### What is needed
Among the records below, find the lines containing "Zlatá" and state only how many there are.

━━ Provided records ━━

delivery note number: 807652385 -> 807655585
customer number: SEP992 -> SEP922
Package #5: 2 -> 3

━━━
━━ Provided records ━━

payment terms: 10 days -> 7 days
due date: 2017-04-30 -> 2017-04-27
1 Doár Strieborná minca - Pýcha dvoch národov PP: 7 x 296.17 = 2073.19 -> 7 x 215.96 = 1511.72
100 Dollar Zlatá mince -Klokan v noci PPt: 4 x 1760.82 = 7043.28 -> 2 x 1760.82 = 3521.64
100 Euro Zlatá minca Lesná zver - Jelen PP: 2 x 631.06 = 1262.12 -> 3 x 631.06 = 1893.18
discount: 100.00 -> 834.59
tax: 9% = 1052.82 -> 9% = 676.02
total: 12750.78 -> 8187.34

━━━

### Task result
2